> Change detection outputs

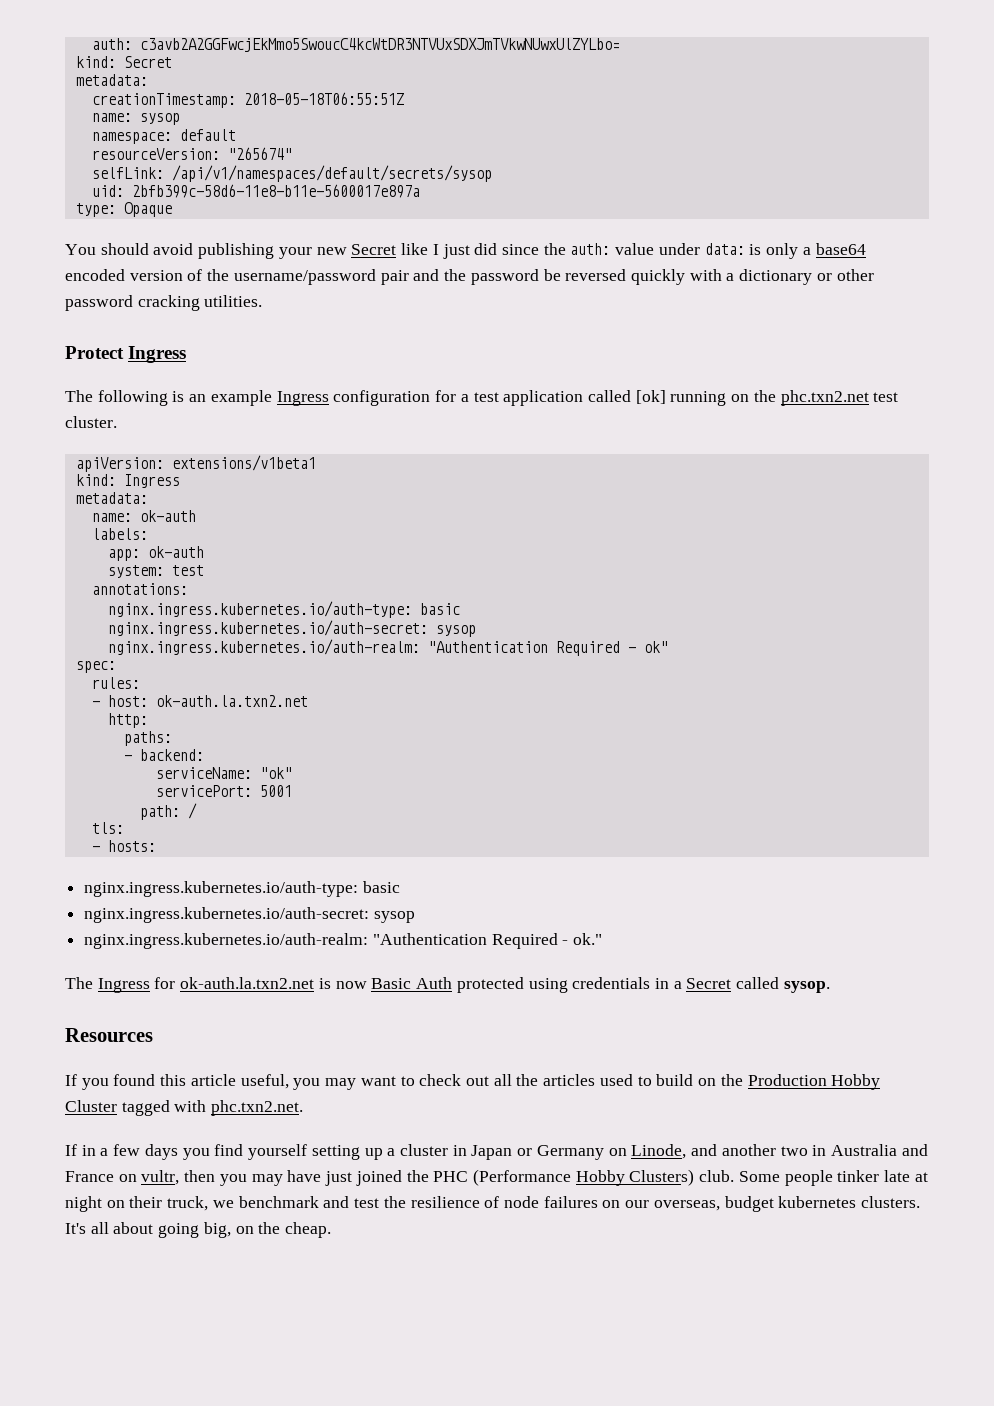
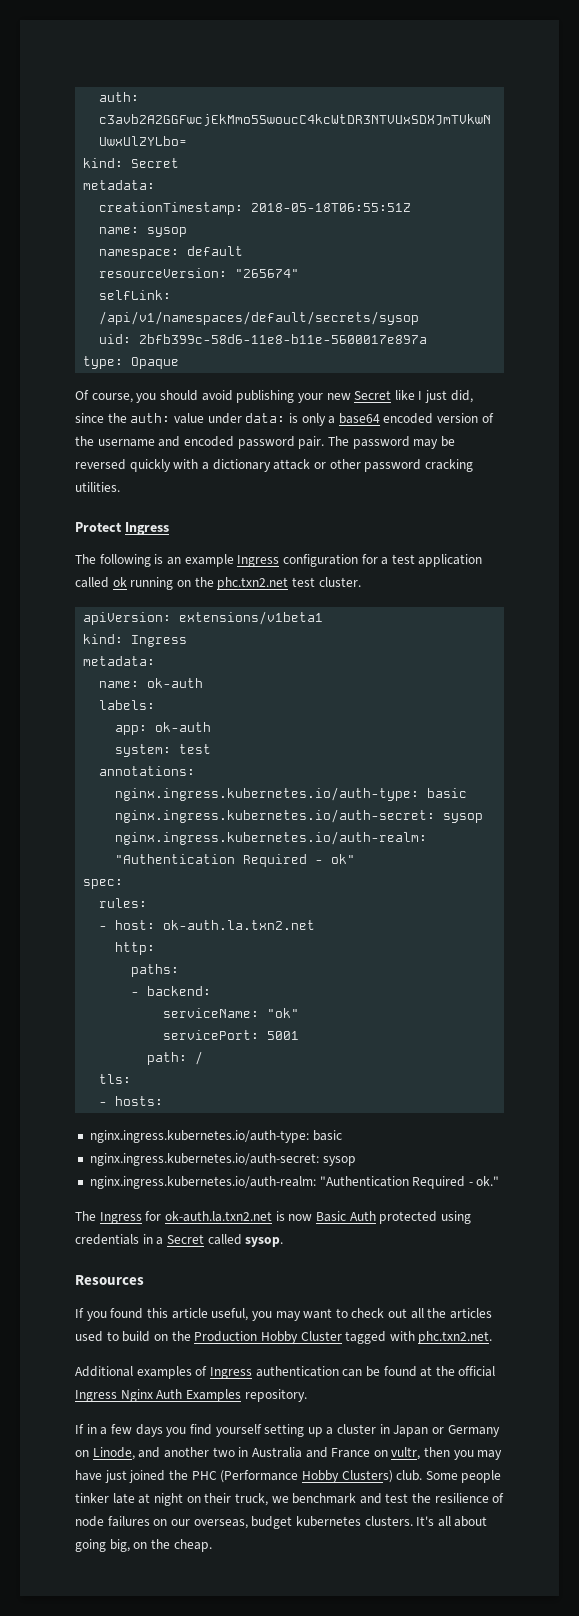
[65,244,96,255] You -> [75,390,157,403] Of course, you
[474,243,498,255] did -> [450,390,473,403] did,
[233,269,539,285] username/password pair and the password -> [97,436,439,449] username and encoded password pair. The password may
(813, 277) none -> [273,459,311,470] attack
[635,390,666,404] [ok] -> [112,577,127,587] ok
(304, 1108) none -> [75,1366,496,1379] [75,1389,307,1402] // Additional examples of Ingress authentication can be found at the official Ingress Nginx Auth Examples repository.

---

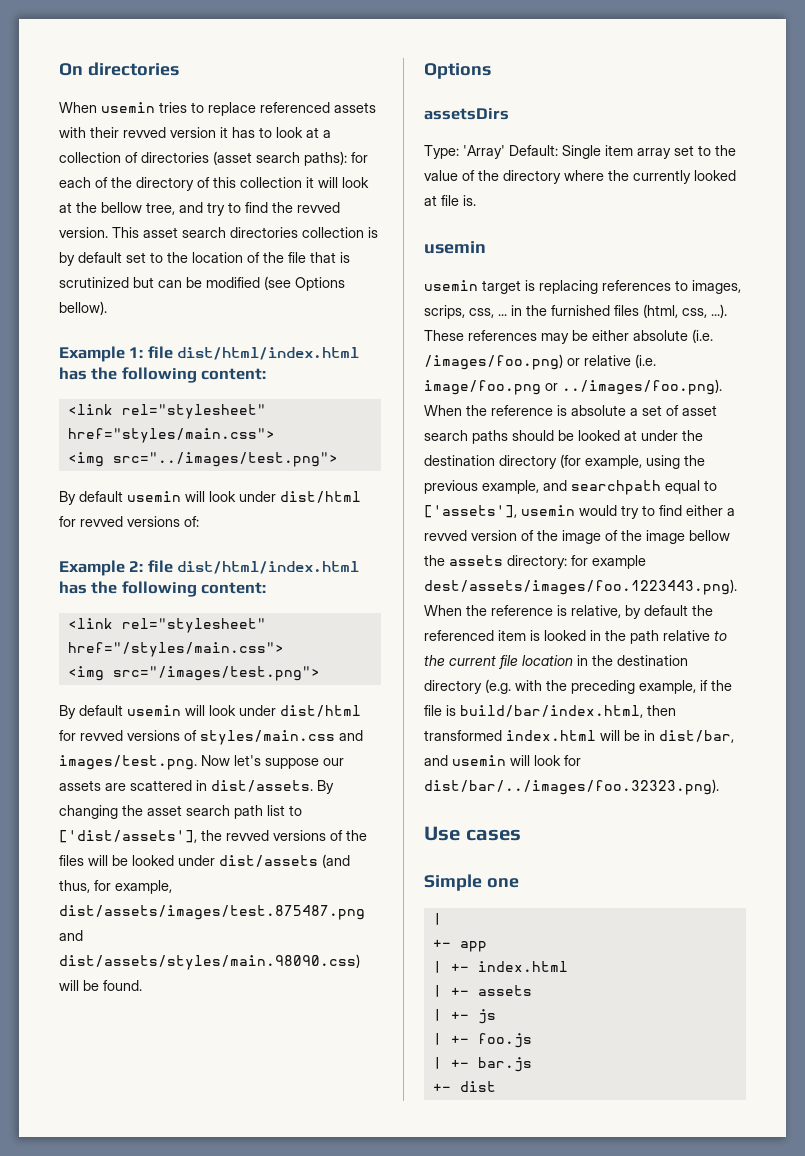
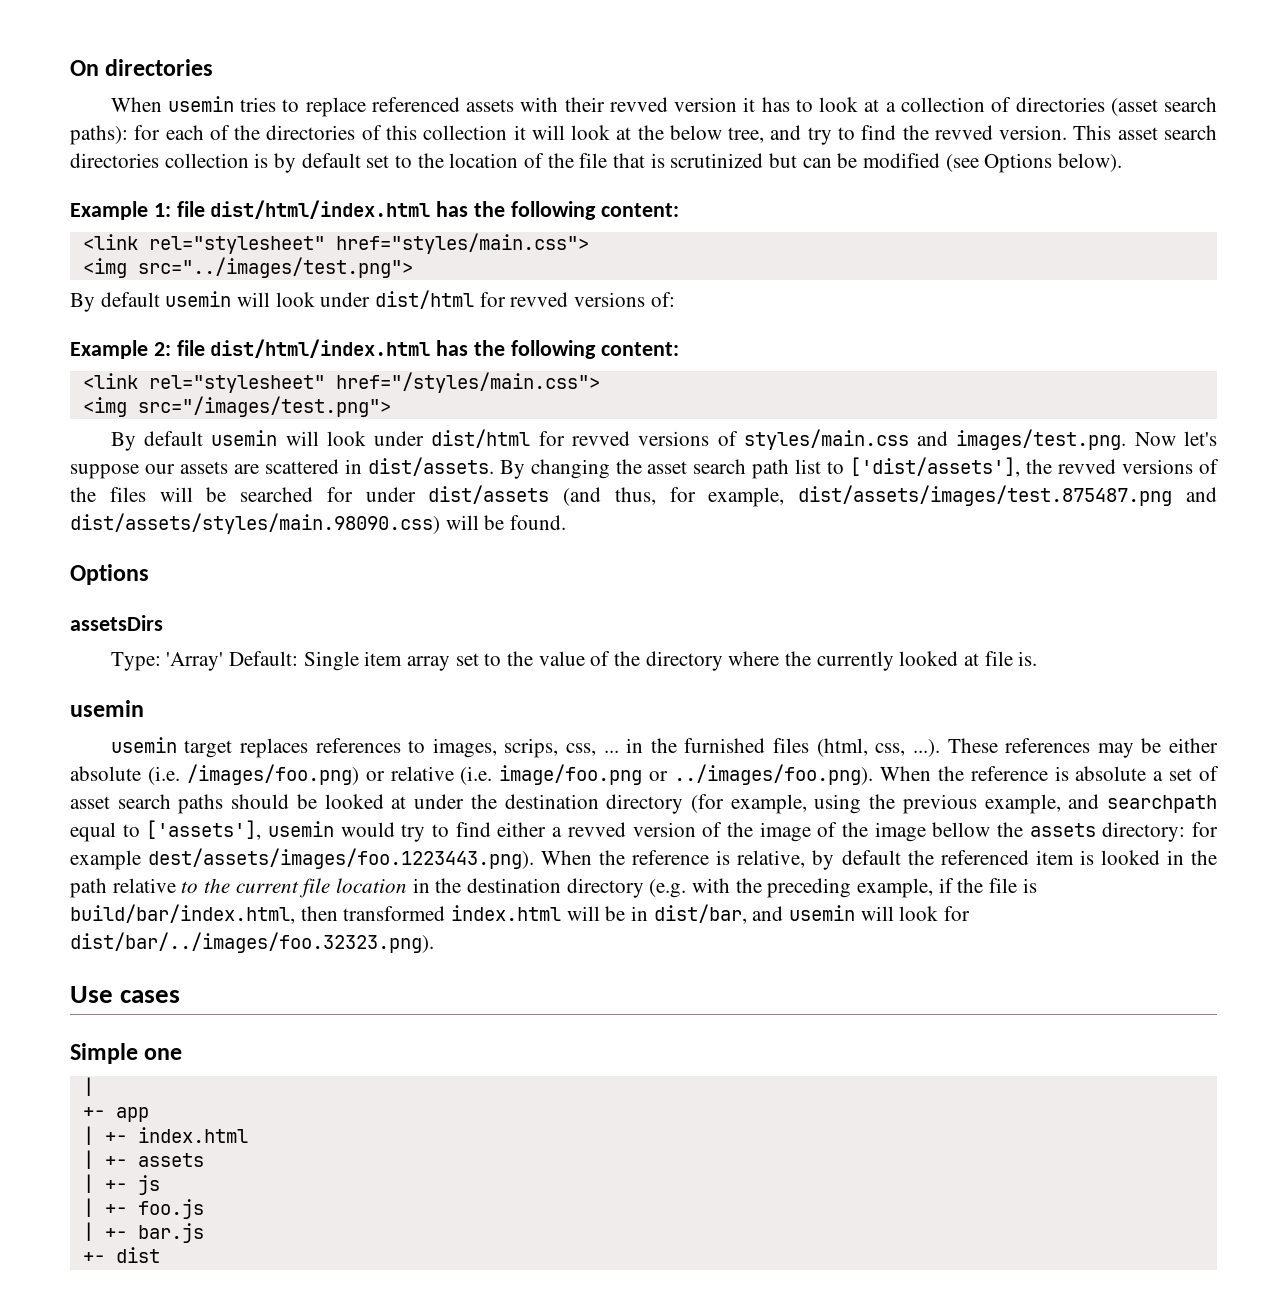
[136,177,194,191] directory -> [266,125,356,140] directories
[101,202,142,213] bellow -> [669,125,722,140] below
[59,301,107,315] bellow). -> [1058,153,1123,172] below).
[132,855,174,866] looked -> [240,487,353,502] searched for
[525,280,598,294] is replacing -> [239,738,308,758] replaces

> WHAT IS REQUIRED
From the entries above, print the lines beginning at the one with "[635,390,666,404] [ok] ->" and stopping after the one with "(304, 1108) none", exactly as written and with nothing else.

> OUTPUT BELOW
[635,390,666,404] [ok] -> [112,577,127,587] ok
(304, 1108) none -> [75,1366,496,1379] [75,1389,307,1402] // Additional examples of Ingress authentication can be found at the official Ingress Nginx Auth Examples repository.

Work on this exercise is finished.